**Your goal**. Please transcribe every record below exactly, leaving out the pictures.

[Front-end code edit data]
__________

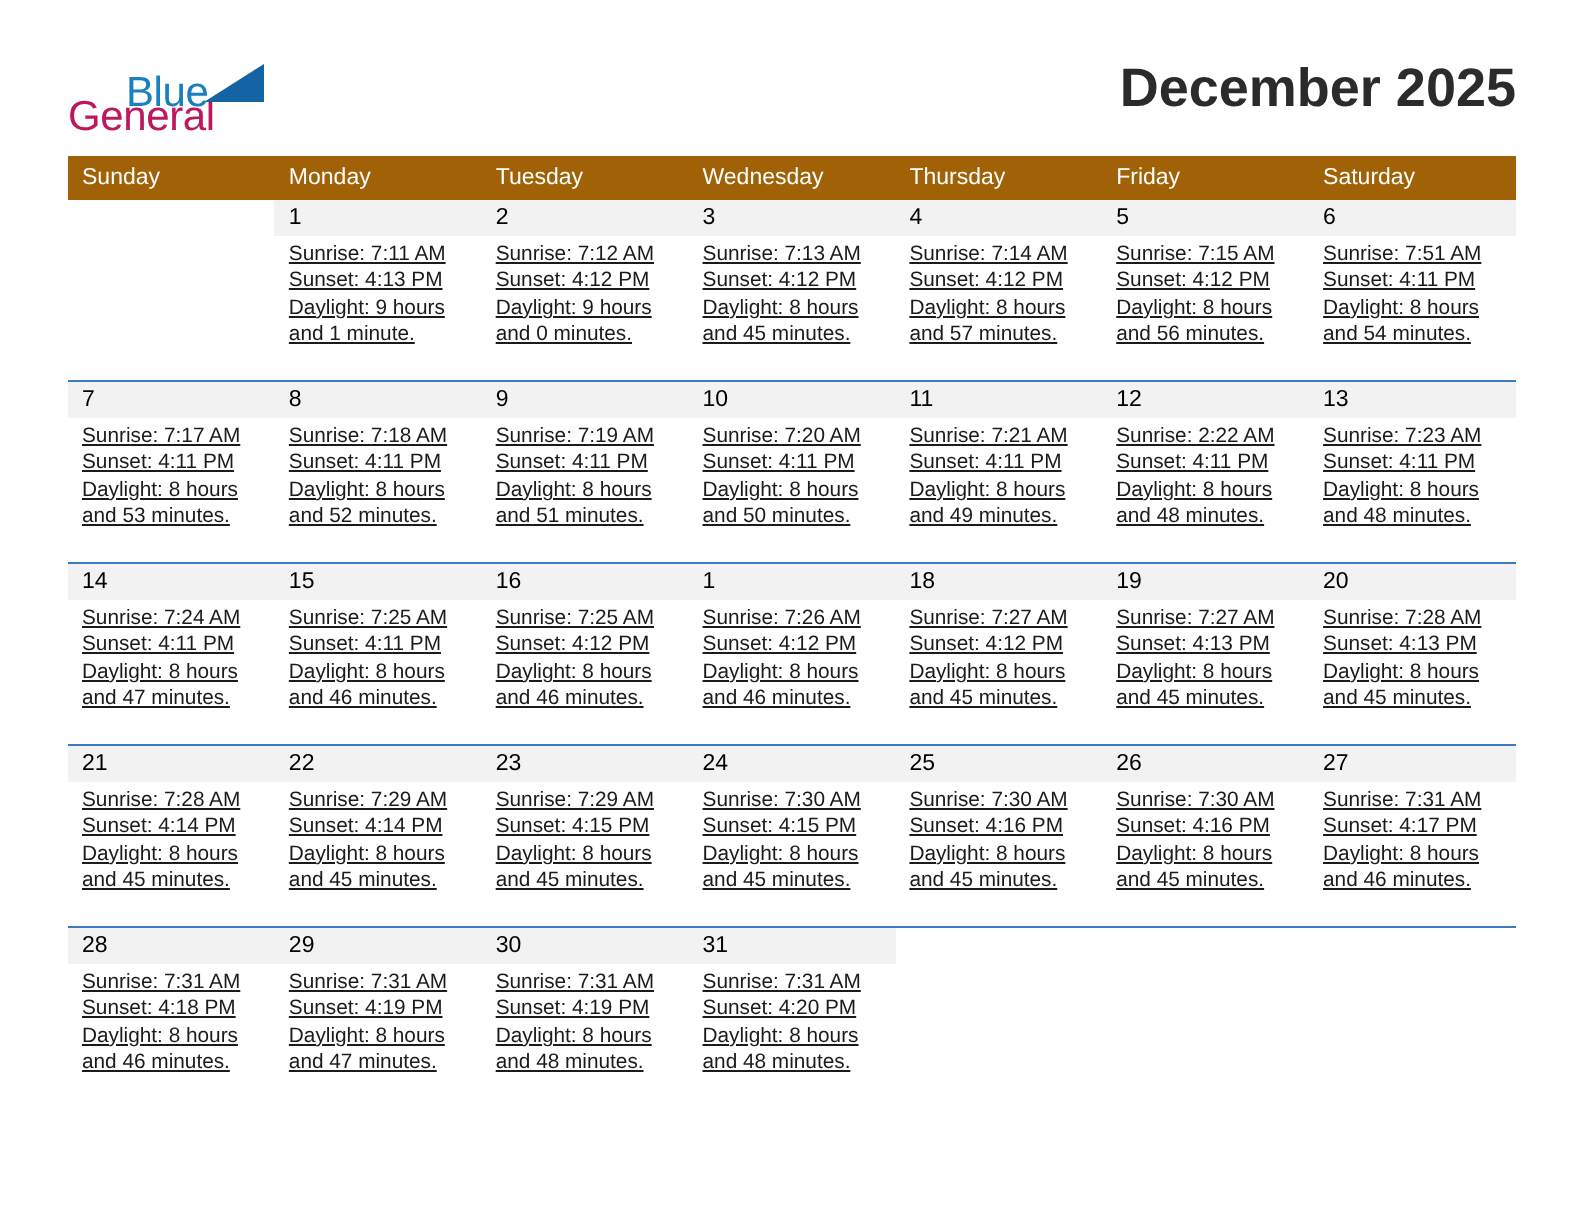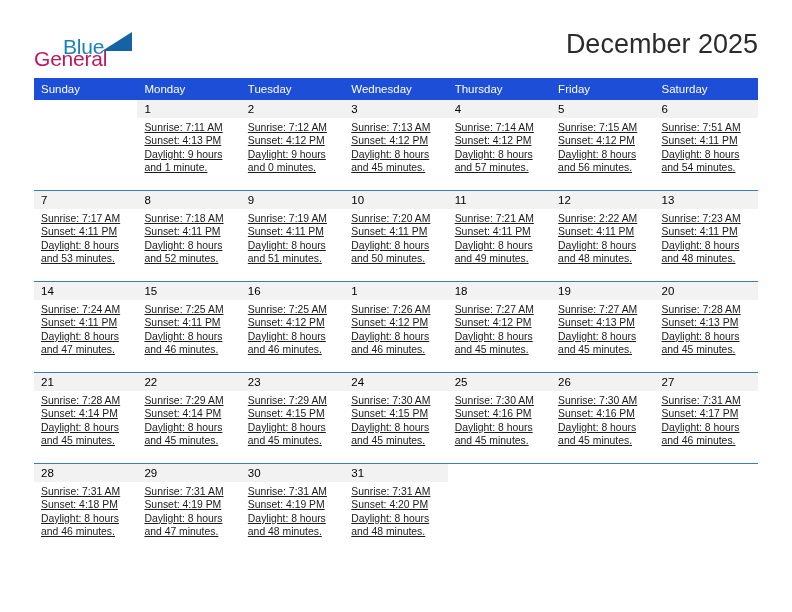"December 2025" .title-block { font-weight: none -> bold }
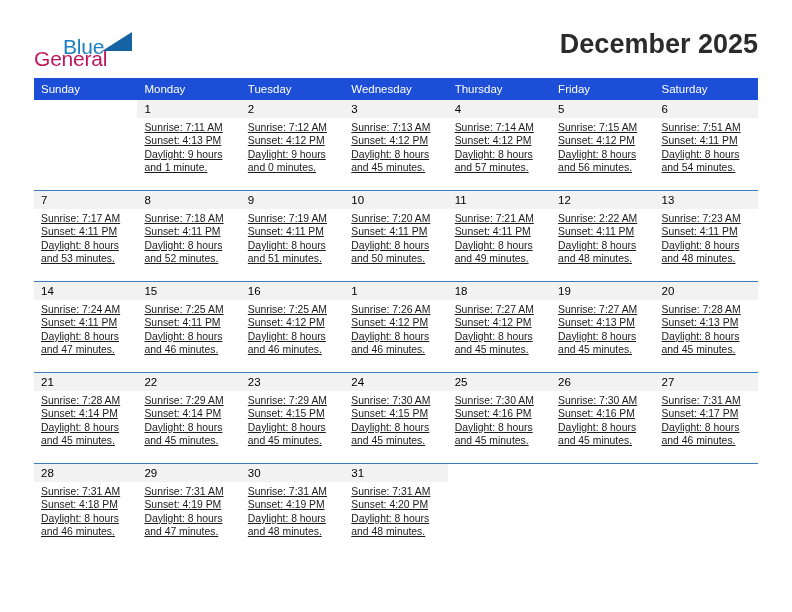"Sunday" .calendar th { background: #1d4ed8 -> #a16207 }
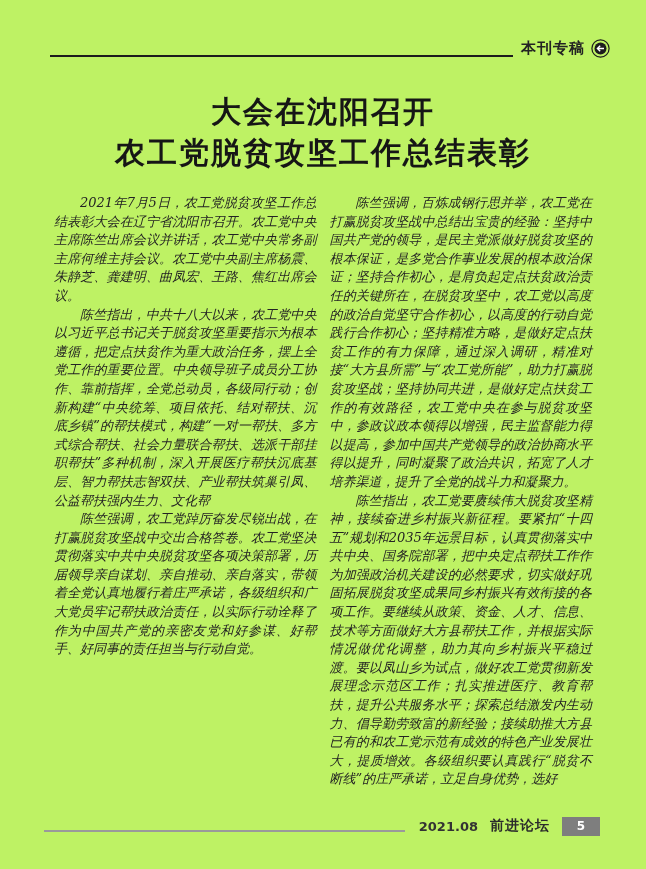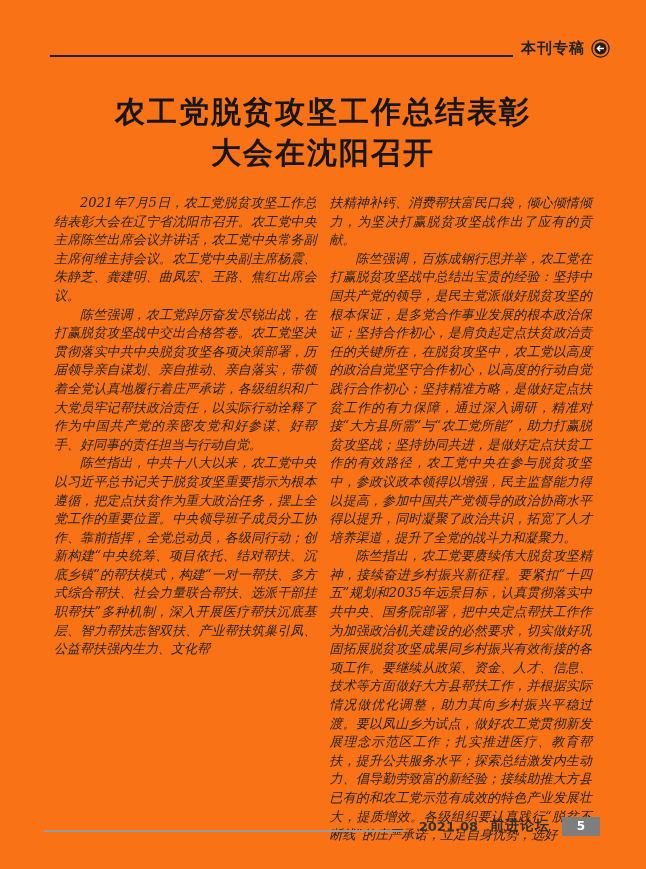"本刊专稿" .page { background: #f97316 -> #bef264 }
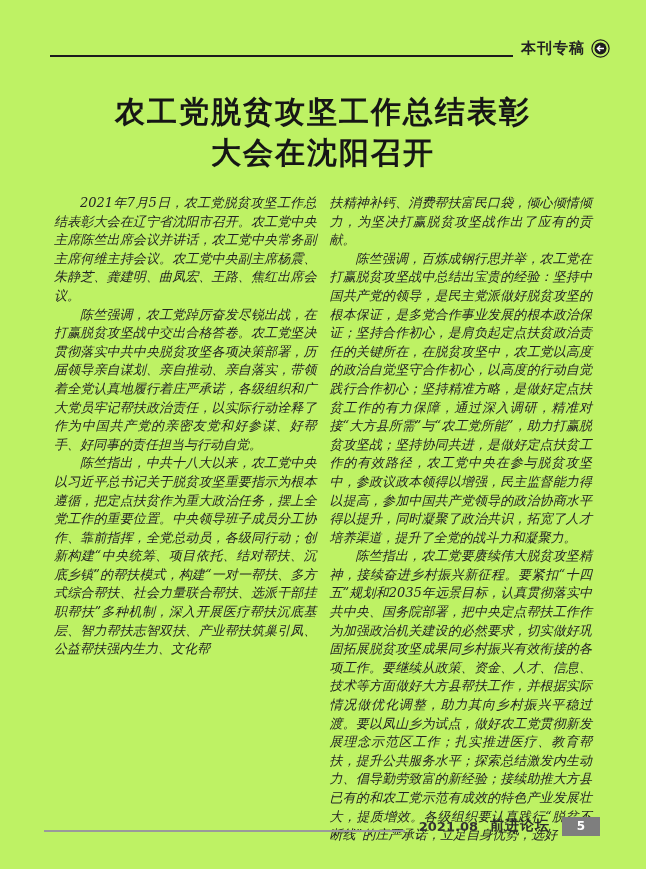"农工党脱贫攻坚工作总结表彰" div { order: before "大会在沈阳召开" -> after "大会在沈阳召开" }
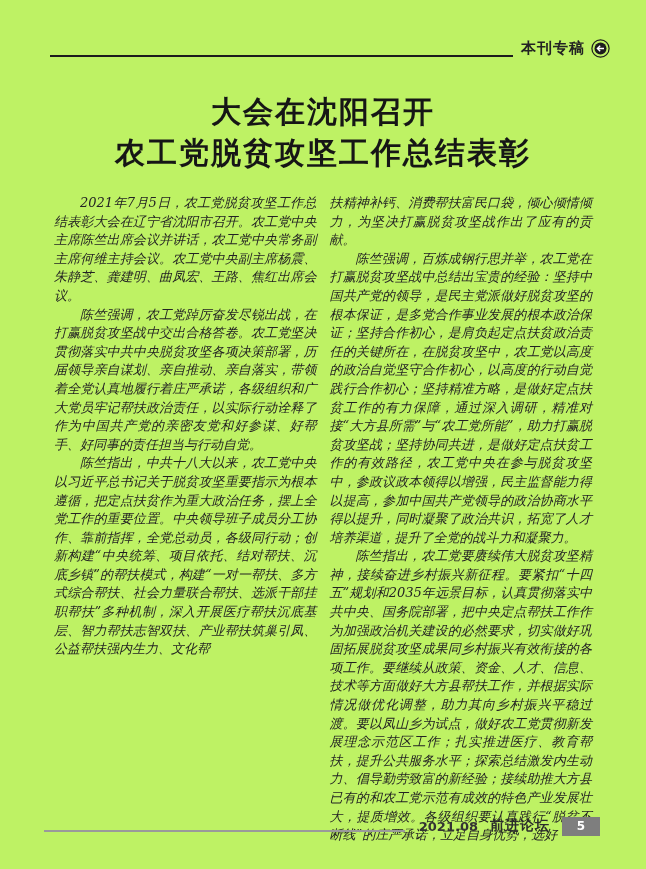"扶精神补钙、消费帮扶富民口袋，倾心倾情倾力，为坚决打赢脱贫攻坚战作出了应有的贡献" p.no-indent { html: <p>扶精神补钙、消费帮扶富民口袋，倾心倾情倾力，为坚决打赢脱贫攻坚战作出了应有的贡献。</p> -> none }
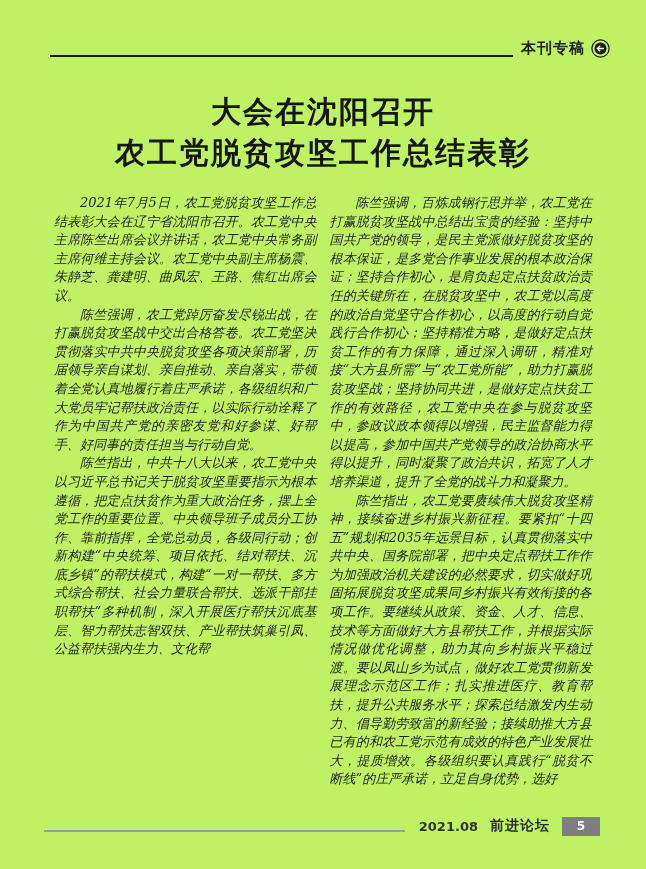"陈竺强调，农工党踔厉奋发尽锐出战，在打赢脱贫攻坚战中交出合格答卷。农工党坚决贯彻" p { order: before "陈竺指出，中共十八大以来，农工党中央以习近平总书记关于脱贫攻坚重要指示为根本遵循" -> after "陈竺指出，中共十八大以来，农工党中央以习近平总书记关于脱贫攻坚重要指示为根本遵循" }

__________

**Written answer**.
"December 2025" .title-block { font-weight: none -> bold }
"Sunday" .calendar th { background: #1d4ed8 -> #a16207 }
"本刊专稿" .page { background: #f97316 -> #bef264 }
"农工党脱贫攻坚工作总结表彰" div { order: before "大会在沈阳召开" -> after "大会在沈阳召开" }
"扶精神补钙、消费帮扶富民口袋，倾心倾情倾力，为坚决打赢脱贫攻坚战作出了应有的贡献" p.no-indent { html: <p>扶精神补钙、消费帮扶富民口袋，倾心倾情倾力，为坚决打赢脱贫攻坚战作出了应有的贡献。</p> -> none }
"陈竺强调，农工党踔厉奋发尽锐出战，在打赢脱贫攻坚战中交出合格答卷。农工党坚决贯彻" p { order: before "陈竺指出，中共十八大以来，农工党中央以习近平总书记关于脱贫攻坚重要指示为根本遵循" -> after "陈竺指出，中共十八大以来，农工党中央以习近平总书记关于脱贫攻坚重要指示为根本遵循" }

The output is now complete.